Cognitive Therapy and Research

, Volume 42, Issue 2, pp 115–120 | Cite as

Introduction to the Special Issue on Processes of Cognitive Behavioral Therapy: Does “Necessary, But Not Sufficient” Still Capture It?

  • Nikolaos Kazantzis


Research over the last four decades on cognitive behavioral therapy (CBT) is leading to a more comprehensive understanding of the mechanisms that underpin its efficacy. This introduction to the next generation of research on process offers a brief account of the evolution in the scientific foundations of CBT, to our current focus on treatment and in-session processes. It also provides a generic model for linking techniques with their target, uses, and treatment processes. In addition, how each component can be adapted according to CBT-specific elements of the client-therapist relationship (collaboration, empiricism, and Socratic dialogue) in a manner that is guided by the case conceptualization provides a more complex and comprehensive understanding of treatment delivery. The various research studies included within this special issue make important contributions to our understanding of the different ways in which both treatment and in-session processes are important to CBT.
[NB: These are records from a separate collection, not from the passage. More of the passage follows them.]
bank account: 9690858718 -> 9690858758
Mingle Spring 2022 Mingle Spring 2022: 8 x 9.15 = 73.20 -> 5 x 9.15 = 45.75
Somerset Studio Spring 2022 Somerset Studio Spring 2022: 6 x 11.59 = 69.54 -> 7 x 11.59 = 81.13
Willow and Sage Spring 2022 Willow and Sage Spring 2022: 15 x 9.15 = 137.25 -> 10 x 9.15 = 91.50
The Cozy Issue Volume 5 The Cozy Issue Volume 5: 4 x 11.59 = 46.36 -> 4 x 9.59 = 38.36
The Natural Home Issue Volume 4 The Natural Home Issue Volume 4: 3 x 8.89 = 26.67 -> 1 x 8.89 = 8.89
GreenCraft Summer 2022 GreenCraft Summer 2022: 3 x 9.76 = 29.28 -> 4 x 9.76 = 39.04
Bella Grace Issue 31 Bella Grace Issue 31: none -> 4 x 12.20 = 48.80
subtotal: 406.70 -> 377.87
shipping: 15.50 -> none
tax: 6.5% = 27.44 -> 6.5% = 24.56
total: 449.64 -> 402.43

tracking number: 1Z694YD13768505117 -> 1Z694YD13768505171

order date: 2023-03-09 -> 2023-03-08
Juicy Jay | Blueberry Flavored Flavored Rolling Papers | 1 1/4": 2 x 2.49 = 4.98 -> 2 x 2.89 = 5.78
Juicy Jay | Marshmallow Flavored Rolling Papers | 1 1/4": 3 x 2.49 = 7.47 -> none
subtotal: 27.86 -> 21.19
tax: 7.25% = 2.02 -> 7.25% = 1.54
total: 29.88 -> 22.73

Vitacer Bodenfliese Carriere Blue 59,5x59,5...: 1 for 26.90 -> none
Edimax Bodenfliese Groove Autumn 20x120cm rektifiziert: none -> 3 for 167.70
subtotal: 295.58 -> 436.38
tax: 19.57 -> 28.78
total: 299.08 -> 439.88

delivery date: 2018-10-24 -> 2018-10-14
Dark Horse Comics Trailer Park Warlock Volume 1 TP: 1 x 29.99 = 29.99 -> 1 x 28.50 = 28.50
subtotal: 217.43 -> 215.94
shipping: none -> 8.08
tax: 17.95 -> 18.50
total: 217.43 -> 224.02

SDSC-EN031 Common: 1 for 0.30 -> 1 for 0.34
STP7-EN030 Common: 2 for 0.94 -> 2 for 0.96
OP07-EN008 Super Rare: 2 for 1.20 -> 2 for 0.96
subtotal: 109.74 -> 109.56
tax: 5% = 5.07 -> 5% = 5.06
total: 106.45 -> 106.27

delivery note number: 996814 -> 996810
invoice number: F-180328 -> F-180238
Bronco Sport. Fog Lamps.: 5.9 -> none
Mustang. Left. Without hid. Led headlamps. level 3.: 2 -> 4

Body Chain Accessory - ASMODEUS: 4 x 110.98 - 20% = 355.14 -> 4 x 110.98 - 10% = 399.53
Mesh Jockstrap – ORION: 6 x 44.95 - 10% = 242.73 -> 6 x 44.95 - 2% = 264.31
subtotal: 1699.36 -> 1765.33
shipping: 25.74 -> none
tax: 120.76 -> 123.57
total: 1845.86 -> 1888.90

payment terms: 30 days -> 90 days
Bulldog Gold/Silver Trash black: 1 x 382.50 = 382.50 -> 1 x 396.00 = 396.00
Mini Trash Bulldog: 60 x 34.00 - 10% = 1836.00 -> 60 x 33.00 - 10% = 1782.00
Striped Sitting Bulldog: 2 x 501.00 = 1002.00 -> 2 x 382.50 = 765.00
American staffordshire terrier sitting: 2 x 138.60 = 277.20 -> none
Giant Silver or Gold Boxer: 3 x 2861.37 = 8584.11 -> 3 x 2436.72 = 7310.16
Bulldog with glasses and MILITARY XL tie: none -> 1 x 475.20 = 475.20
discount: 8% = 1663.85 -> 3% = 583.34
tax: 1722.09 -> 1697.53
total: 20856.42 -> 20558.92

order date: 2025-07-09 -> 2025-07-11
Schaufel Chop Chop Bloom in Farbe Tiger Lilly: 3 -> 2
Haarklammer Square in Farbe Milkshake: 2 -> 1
Cognitive behavioral therapy Process Review 


The processes of Cognitive Behavioral Therapy (CBT; Beck et al. 1979) have historically received far less research attention than its outcomes. This is partly due to the necessary scientific work required in evaluating the efficacy of a psychotherapy and its modifications for various clinical disorders and populations (see reviews of meta-analyses in Butler et al. 2006; Hofmann et al. 2012). However, the client-therapist interaction was also conceived as something that exists as a facilitator of client progress towards treatment goals. Indeed, the facilitative behaviors of the therapist in themselves were deemed “necessary, but not sufficient to produce an optimum therapeutic effect” (Beck et al. 1979, p. 45).

Almost four decades later, there remains an ongoing discussion in the broader psychotherapy literature regarding the factors that account for most of the change in therapy; technique or relationship (Laska et al. 2014; Marcus et al. 2014; Tolin 2010). Both sides of the common factors debate now acknowledge that treatment outcome is determined both by technical and in-session process factors (DeRubeis and Lorenzo-Luaces 2017; Hofmann and Barlow 2014; Wampold et al. 2017). There is a need to move towards testable models that account for the intersection of technique and in-session process in order to fully understand treatment mechanisms.

Treatment Processes

The various treatments within the broad family of CBTs (Kazantzis et al. 2010), each emphasize somewhat different processes (Hayes and Hofmann 2017, 2018; Klepac et al. 2012), and there are suggestions of processes that can occur in the absence of cognition (Mennin et al. 2013, and see review in; Lorenzo-Luaces et al. 2015). The past two decades have witnessed some further advances, whereby core dimensions in psychopathology have been linked to treatment processes that are broadly relevant to the typical case presentation in the consultation office; where either full or partial DSM criteria for multiple disorders are met. Unified protocols that enable the therapist to both (1) develop an individual case formulation, and (2) select techniques that target those treatment processes to address the needs of each individual client (e.g., Barlow et al. 2011, 2017) have enhanced the richness and complexity of therapeutic work in clinical trials and brought them closer to practice guidelines for case formulation-driven CBT (Beck 2011; Persons 2012).

In-Session Processes

Ongoing empirical work on the alliance, as a generic (or common) element of the therapeutic interaction, has added sophistication to our understanding of the role of in-session process in CBT. For example, the alliance may be moderated by pre-existing client factors (Lorenzo-Luaces et al. 2014; Zalaznik et al. 2017), and may temporally precede symptoms in predicting subsequent symptomatic levels through treatment (Zilcha-Mano et al. 2014). Most recently, therapists adopting an alliance focused protocol in CBT facilitated changes in interpersonal process, and some of those improvements were linked to outcome (Muran et al. 2017).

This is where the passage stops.